33

Santiago

Angelo sort un flacon de la poche de sa veste et le porte à ses lèvres avant de me le tendre. Quand je sens l’odeur du scotch, j’en bois aussi une gorgée, puis le lui rends.

— Je ne m’attendais pas à ce que ton séjour dure si longtemps. Es-tu resté ici tout ce temps ?

— Non, répond-il en secouant la tête. J’ai été dans le Nord pour recueillir des informations qui m’ont amené à revenir. J’aimerais que tu jettes un œil à quelques comptes pour moi. J’ai besoin de savoir qui les a ouverts. Il n’y a personne d’autre en qui j’ai confiance.

— Tu n’as même pas besoin de demander. Ma loyauté envers toi n’a pas changé, lui assuré-je. Donne-moi les détails, et je vais essayer de tracer tout ce que je peux.

Il hoche la tête avec raideur.

— Je te les livrerai personnellement avant que mon avion décolle, au lever du soleil.

— Je suppose que tu ne comptes pas rester pour les festivités de ce soir ? questionné-je.

Tout en secouant la tête, il scrute la pièce du regard.

— Non. Je suis simplement venu ici pour te voir.

— Très bien. Alors, je vais te laisser t’échapper. Je t’attendrai au petit matin, conclus-je.

Il baisse le menton, retourne se mêler à la foule des convives aussi vite qu’il est arrivé, et disparaît en quelques instants seulement. Je me détourne pour partir à la recherche de mon épouse et de ma sœur. Mais avant que je puisse le faire, Ivy me trouve.

Elle s’approche de moi avec un sourire félin avant de me pousser dans l’obscurité en plaquant fermement sa main contre mon torse.

— Qu’est-ce que tu fais ? m’étonné-je.

Pour toute réponse, elle fait glisser ses doigts le long de ma nuque, puis saisit une poignée de mes cheveux tout en se dressant sur la pointe de ses pieds pour poser ses lèvres contre les miennes.

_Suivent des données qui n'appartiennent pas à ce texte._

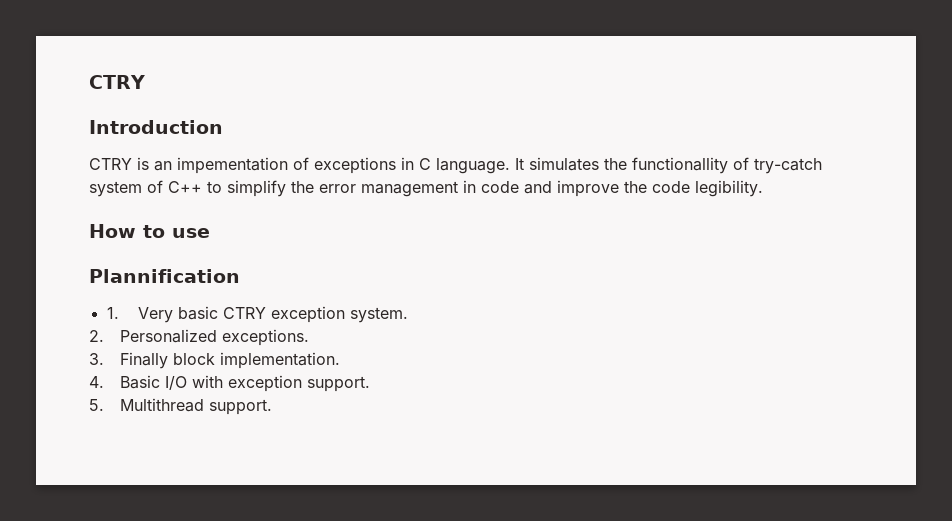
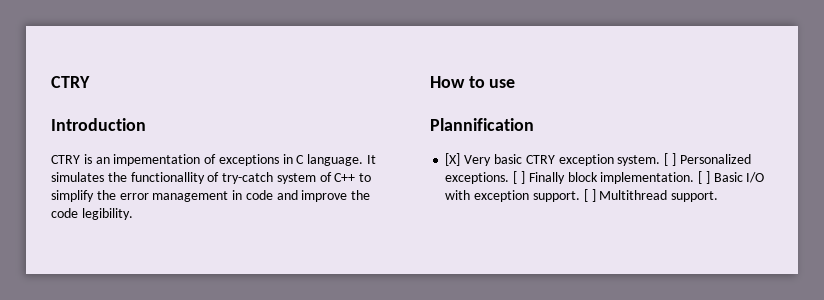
[106,307,119,319] 1. -> [445,153,461,166] [X]
[89,330,104,342] // 2. -> [664,153,676,166] [ ]
[89,353,104,365] // 3. -> [513,171,525,184] [ ]
[89,376,104,388] // 4. -> [698,171,710,184] [ ]
[89,399,104,411] // 5. -> [583,189,596,202] [ ]

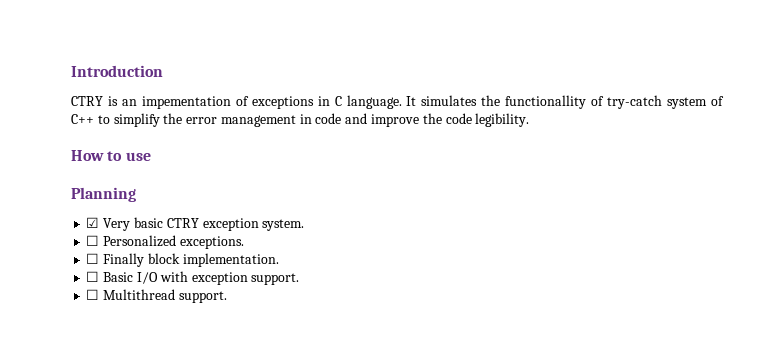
[51,76,90,88] CTRY // -> (71, 71) none
[430,118,534,131] [445,153,461,166] Plannification // [X] -> [71,187,136,202] [86,217,100,228] Planning // ☑
[664,153,676,166] [ ] -> [86,235,100,246] // ☐
[513,171,525,184] [ ] -> [86,253,100,264] // ☐
[698,171,710,184] [ ] -> [86,271,100,282] // ☐
[583,189,596,202] [ ] -> [86,289,100,300] // ☐

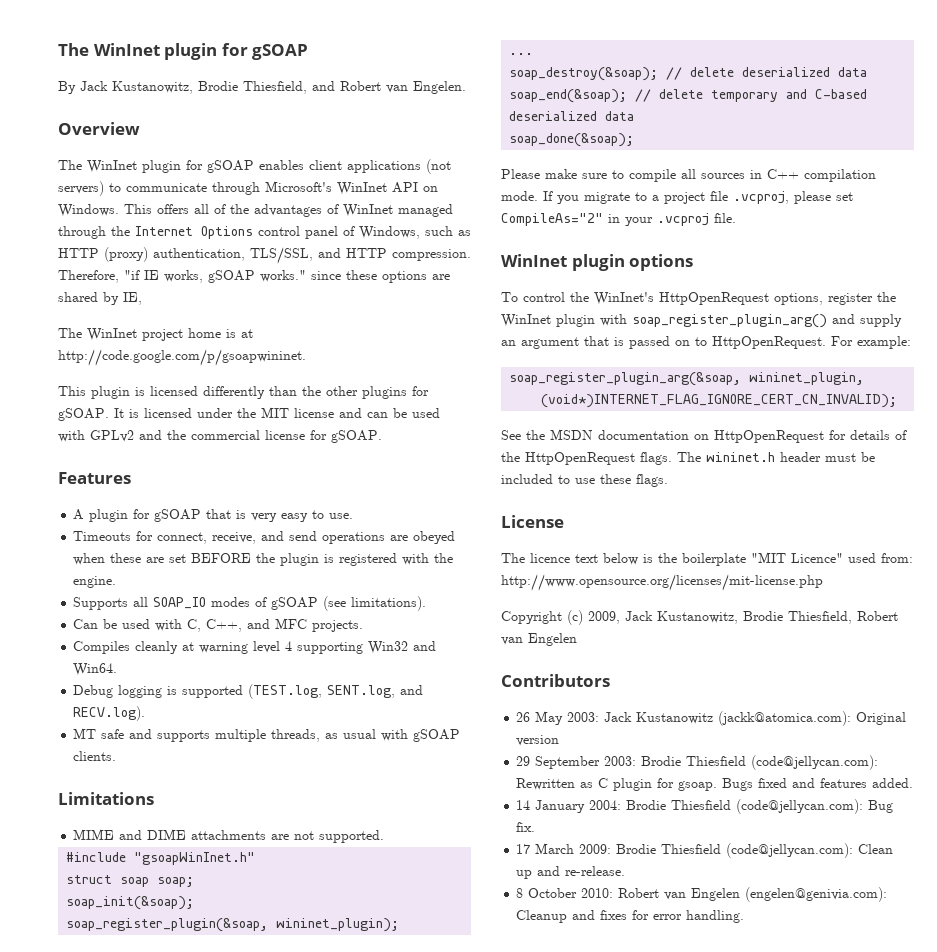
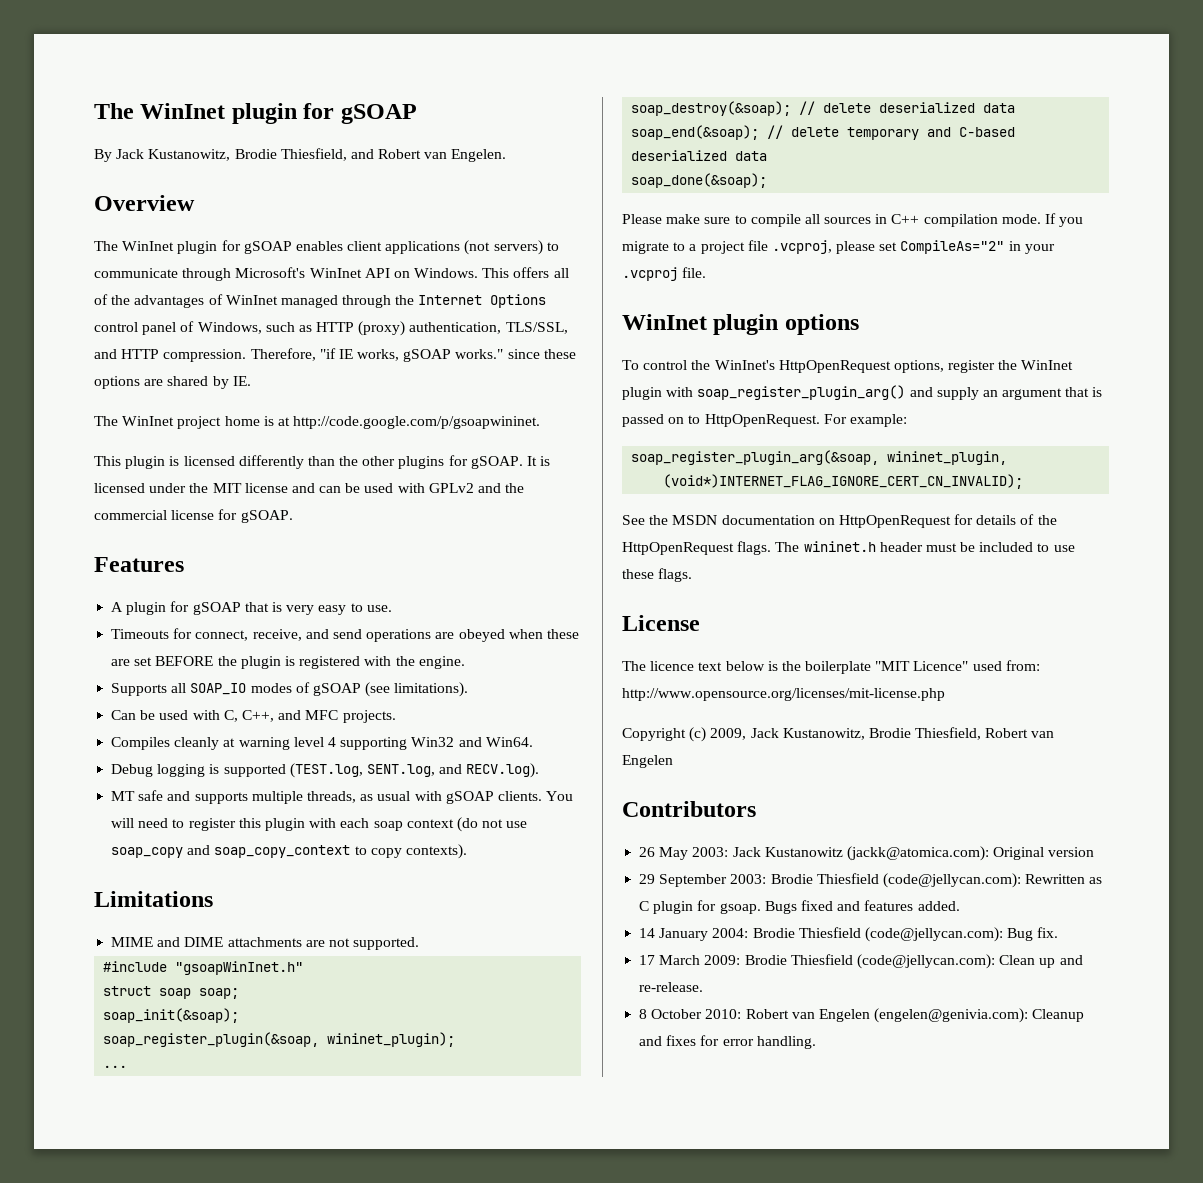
[123,292,142,305] IE, -> [232,376,251,386] IE.
(117, 756) none -> [546,791,574,801] [111,817,528,832] [111,844,467,859] You will need to register this plugin with each soap context (do not use soap_copy and soap_copy_context to copy contexts).

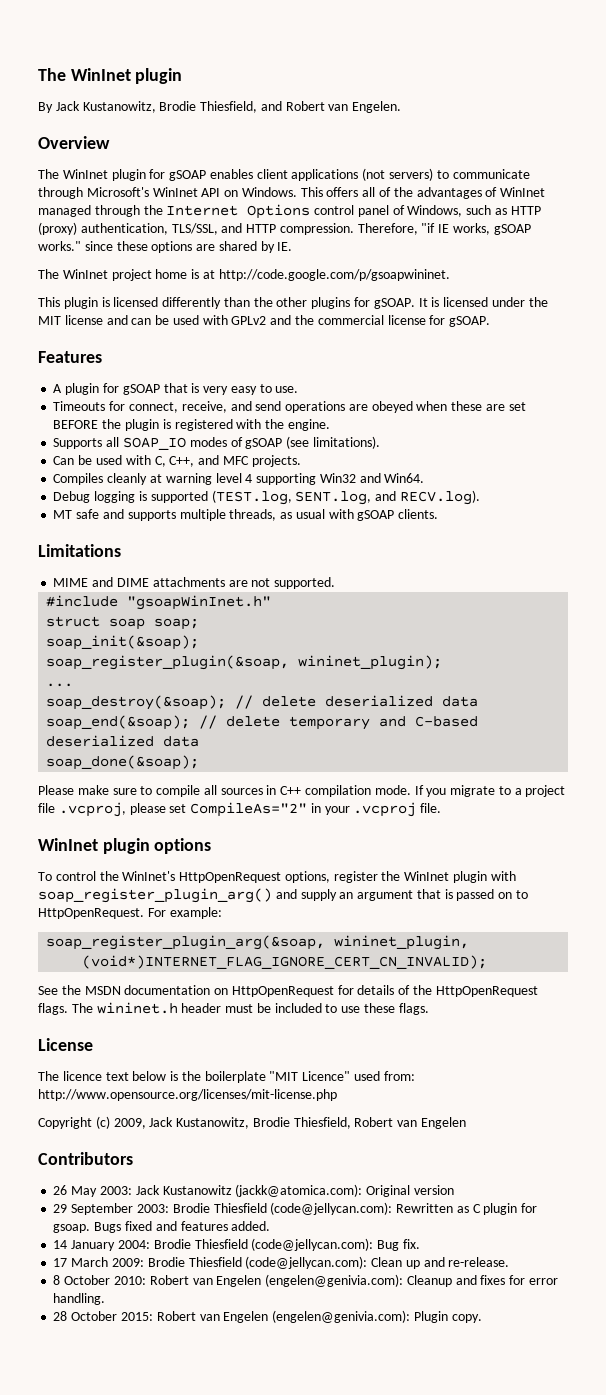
[94,103,417,124] The WinInet plugin for gSOAP -> [38,68,183,84] The WinInet plugin
[546,791,574,801] [111,817,528,832] [111,844,467,859] You will need to register this plugin with each soap context (do not use soap_copy and soap_copy_context to copy contexts). -> (439, 514) none
(816, 1042) none -> [53,1310,482,1323] // 28 October 2015: Robert van Engelen (engelen@genivia.com): Plugin copy.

Son baiser inattendu me laisse temporairement paralysé par la stupeur, et elle profite de mon état de choc pour étaler son rouge à lèvres sur mes lèvres et insinuer sa langue entre elles. C’est agressif, violent et étrange.

Je l’embrasse en retour sans réfléchir davantage et songe à ce que j’aimerais lui faire ce soir. Cependant, quelque chose à propos de son changement d’humeur soudain me fait douter de ses motivations. Cela commence par une petite irritation et évolue rapidement vers une paranoïa totale. Lorsque je l’attrape par les cheveux et l’éloigne de mon visage pour l’examiner, la pièce semble tanguer. Je cligne lentement des yeux, essayant de comprendre ce que je vois, mais elle n’est désormais guère plus qu’une silhouette floue lorsque je m’éloigne d’elle.

Tout autour de moi tangue de plus en plus alors que je tente de retrouver mon équilibre, et sans comprendre ce qui m’arrive, je porte une main à ma poitrine dans laquelle mon cœur martèle douloureusement mes côtes. Je trébuche en arrière en essayant de reprendre mon souffle. La sueur perle sur mon front. Puis brusquement, une douleur lancinante me transperce le crâne et me fait tomber à genoux, à bout de souffle.

Je ne peux plus respirer.

Quelqu’un crie, puis je perçois de nombreux murmures en m’effondrant sur le dos tandis que mon corps convulse sur le marbre dur. Le dernier effort conscient que je suis capable de faire est de forcer mes lèvres à se séparer pour tenter désespérément d’aspirer de l’air.

Mais mes poumons ne semblent plus capables de se remplir d’oxygène.

Ma tête tombe sur le côté. Je sens la vie commencer à me quitter. Une dernière pensée fugace me vient alors. Ma femme est véritablement une Moreno, et elle vient de me donner le baiser de mort.